Además, estas pérdidas producen 3.6 gigantones de CO2, que resultan de la digestión anaeróbica de microorganismos. Un gigatón es suficiente para llenar 400,000 albercas olímpicas, así que anualmente sumamos 1,440,000 albercas enormes de micro-pedos contaminantes a la atmósfera.

 El Programa para el Medio Ambiente de la ONU (UNEP, de cariño) hace una analogía extraña pero muy representativa. Si todas esas toneladas de desperdicio fueran un país, serían el quinto emisor de gases mundial, después de China, Estados Unidos, la República de los Edificios y el Sultanato de los Animales.

 El reporte de UNEP estima que del total anual, 570 millones de kg. son de hogares, lo equivale al 61% del desperdicio global. Todos somos responsables con nuestras lechugas abandonadas a medio podrir, con nuestros huesos de pollo tirados con desdén a la basura. Todo aportamos nuestros kilos. En China, en México y en Kenia. Y además, en cantidades muy similares.

 
 

¿Y entonces qué se le hace? 

Lo primero y más importante es que nos hagamos preguntas. No dar por sentadas cosas que no sabemos. Dejar a un lado los prejuicios. Lograr que, como dice Massimo Bottura, la información genere conciencia y así nos acerquemos más a la responsabilidad social.

Queramos o no, nuestra propia existencia como humanos, genera desperdicio. En un planeta en el que vivimos más de 7,595,000,000 personas, esto es un tema en el que debemos pensar y debatir. Hagámoslo en la sobremesa.

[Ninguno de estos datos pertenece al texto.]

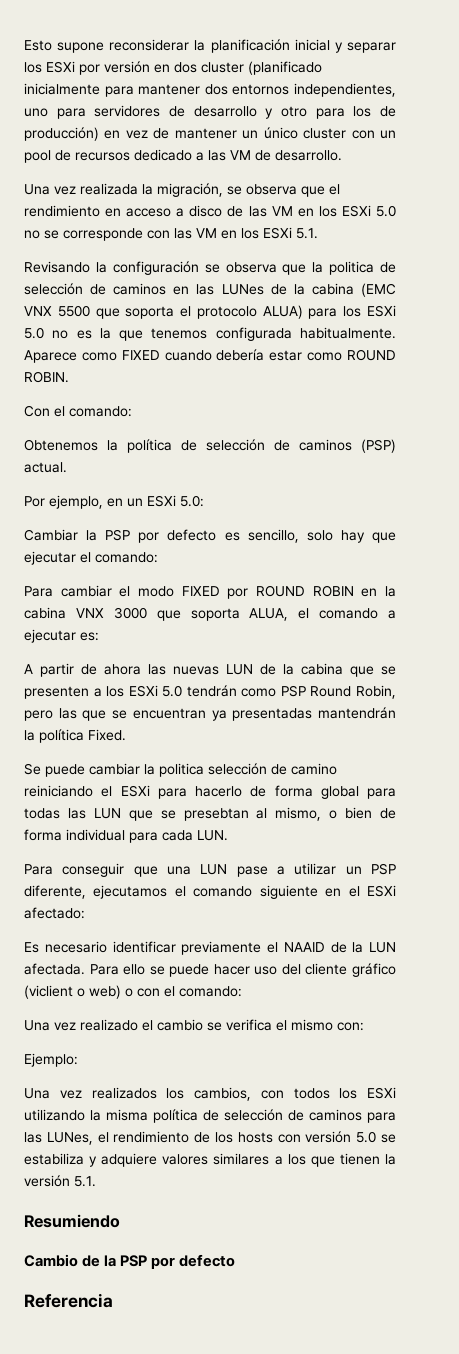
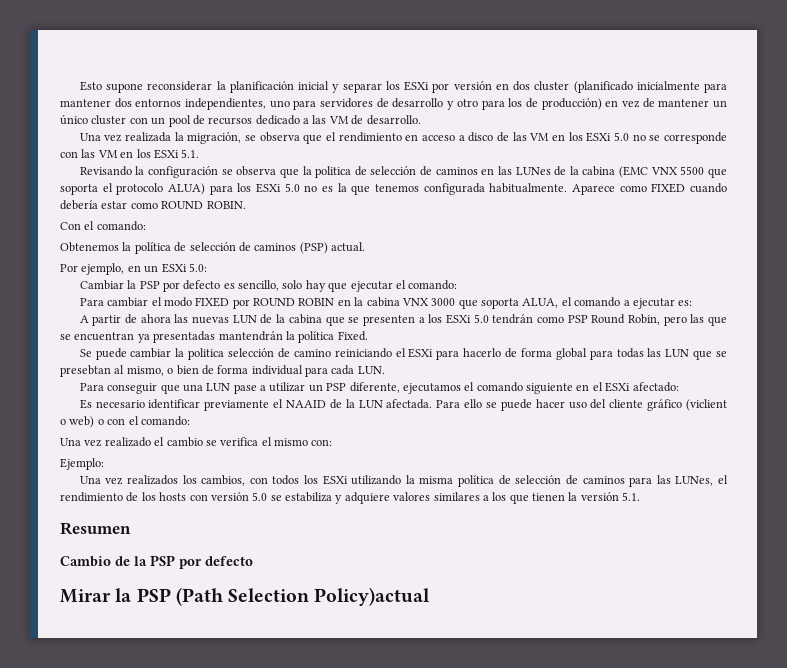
[24,1214,120,1228] Resumiendo -> [60,522,131,535] Resumen
[24,1293,113,1308] Referencia -> [60,587,431,606] Mirar la PSP (Path Selection Policy)actual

Propongámoslo con gusto. Es tan entretenido como la última tontería del gobernante en turno. Lo siguiente es que no hay que buscar culpables. No sirve de nada hacerlo. Aceptemos que el tema existe y pidamos que nuestros gobiernos lo visualicen, visibilicen y trabajen políticas de tratamiento de residuos que nos beneficien a todos y que todos podamos poner en práctica.

 Reflexionemos sobre nuestros hábitos de compra, de consumo y preguntémonos también cuánta comida tiró el restaurante que tanto nos gusta. Quizá podamos hacer algo para que disminuya. En Londres, hace tiempo, unos amigos me comentaron que no se podían regalar los excedentes de las panaderías directamente, está o estaba prohibido. Hay revisar estas leyes. En Saint Georges  -Buen lugar en Madrid para tomarse un café y pedir comida para llevar- regalan, prácticamente todos los días, las pocas unidades que les sobran a cualquiera que se las pida. En la CDMX La Ideal y Pastelería Madrid, venden bolsas de “pan de ayer” (que se convierte en pan de hoy) en triciclos que circulan por la ciudad vendiendo café de termo naranja y un poco de pan de dulce barato. Tirar no debería ser una opción. Los casos particulares sí son importantes. Nuestra participación sí es importante. Son kilos menos en el per capita de cada uno.

Aprovechemos todo lo que podamos, cada parte, de la comida que llega a los refris de nuestras casas: hagamos caldo con las sobras de las verduras que no nos comemos directamente, saquémosle todo el partido a la grasa del tocino, organicemos nuestras compras y probemos si realmente está mala esa mermelada caducada desde hace 3 meses. Valoremos cada kilo de comida como el bien preciado que es, con todo el esfuerzo y el gasto que hay detrás para producirlo. 

Hagamos posible el cambio nosotros, porque podemos, porque lo necesitamos y porque nos lo merecemos. George Bernard Shaw decía “No hay amor más sincero que el que sentimos hacia la comida”. Amar sinceramente el desperdicio es también amarnos a nosotros y a los otros. ¡Amén! Extraigan el último jugo de vida de su desperdicio y compártanlo con otros. Así el amor. Puede fluir a través de la comida, y quizá incluso nos salve.